Secara teknis, merujuk pada POJK 22/2023, contoh menelaah kesesuaian dokumen yang memuat informasi calon konsumen dan/atau konsumen dengan fakta yang sebenarnya, antara lain, mencocokkan kesesuaian tempat tinggal konsumen dengan data pada identitas konsumen, melakukan survei yang memadai, dan wawancara terhadap konsumen untuk meneliti dan meyakini kebenaran informasi yang terdapat dalam dokumen yang disampaikan oleh konsumen.
“Kalau perusahaan asuransi sudah menerapkan tata kelola perusahaan yang baik sesuai dengan hukum asuransi dan hukum di sektor jasa keuangan, perbedaan penafsiran terkait loss ratio maupun loss record, seharusnya tidak terjadi," ujarnya.

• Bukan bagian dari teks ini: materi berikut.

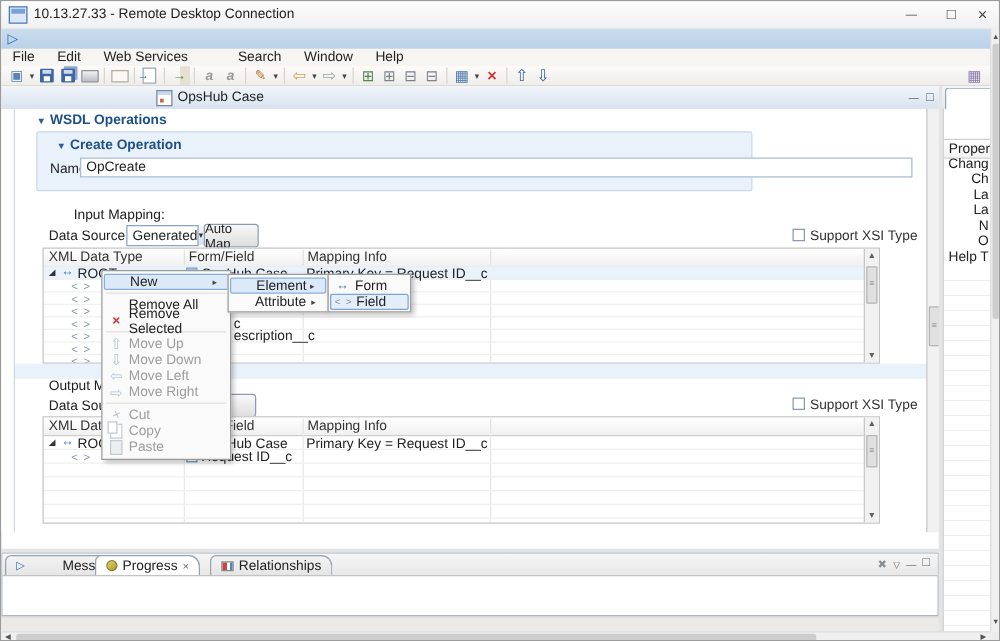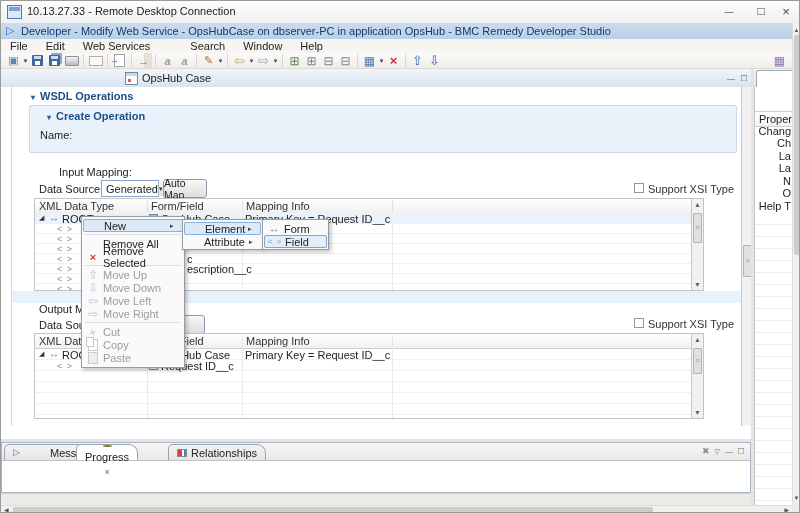"Developer - Modify Web Service" div.abs { html: <div>Developer - Modify Web Service - OpsHubCase on dbserver-PC in application OpsHub - BMC Remedy Developer Studio</div> -> none }
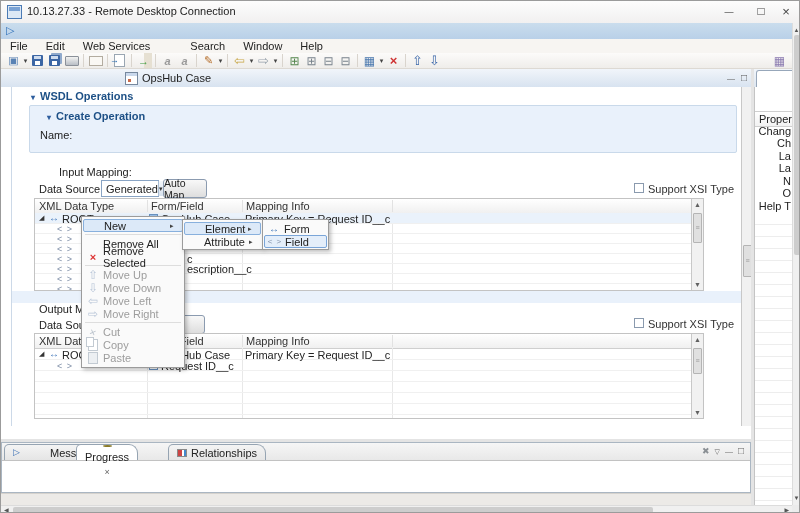"Create Operation" .create-box { width: 708px -> 573px }
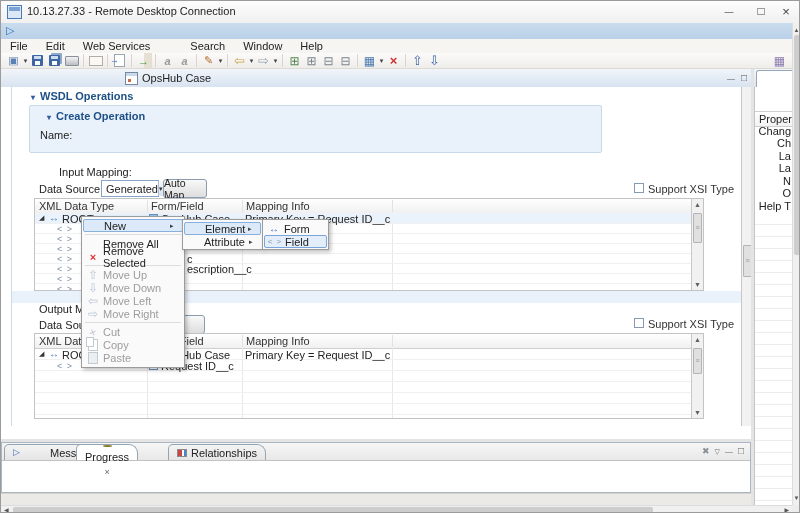"OpCreate" div.abs { html: none -> <div> <span>OpCreate</span> </div> }
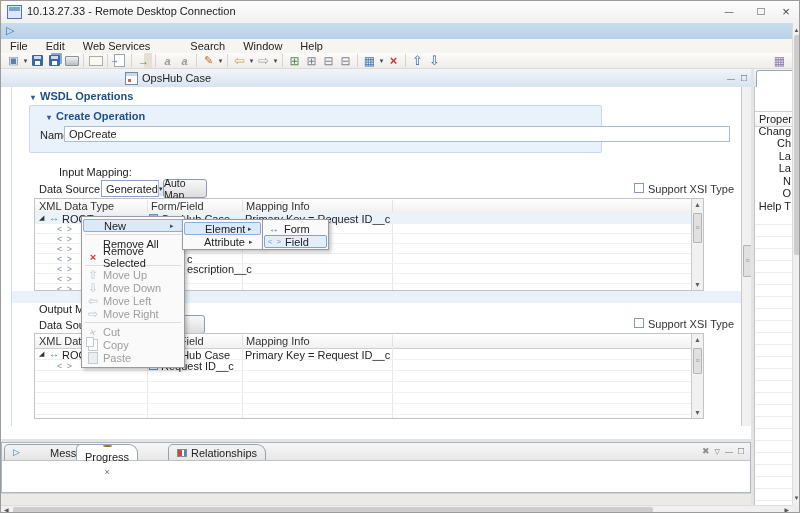"Progress" div.btab { flex-direction: column -> none }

Fatiatulo menuturkan, berdasarkan Pasal 1 angka 6 Peraturan Otoritas Jasa Keuangan Nomor 44/POJK.05/2020 Tahun 2020 tentang Penerapan Manajemen Risiko Bagi Lembaga Jasa Keuangan Nonbank, risiko asuransi adalah risiko kegagalan perusahaan asuransi, perusahaan reasuransi, perusahaan asuransi syariah, dan perusahaan reasuransi syariah untuk memenuhi kewajiban kepada pemegang polis, tertanggung, atau peserta sebagai akibat dari ketidakcukupan proses seleksi risiko (underwriting), penetapan premi atau kontribusi, penggunaan reasuransi, dan/atau penanganan klaim
Fatiatulo mengingatkan PT GEGII bahwa UU Nomor 40 Tahun 2014 Tentang Perasuransian mengatur perusahaan asuransi dilarang melakukan tindakan yang dapat memperlambat penyelesaian atau pembayaran klaim dengan alasan yang masih berkaitan dengan penutupan asuransi.
“OJK sebagai lembaga representasi negara yang dibentuk agar keseluruhan kegiatan di dalam sektor jasa keuangan mampu melindungi kepentingan konsumen dan masyarakat, harus melakukan tindakan hukum terhadap PT. GEGII, agar tidak menjadi preseden yang menimbulkan semakin banyak korban di sektor asuransi seperti yang sering terjadi,” tutur Fatiatulo.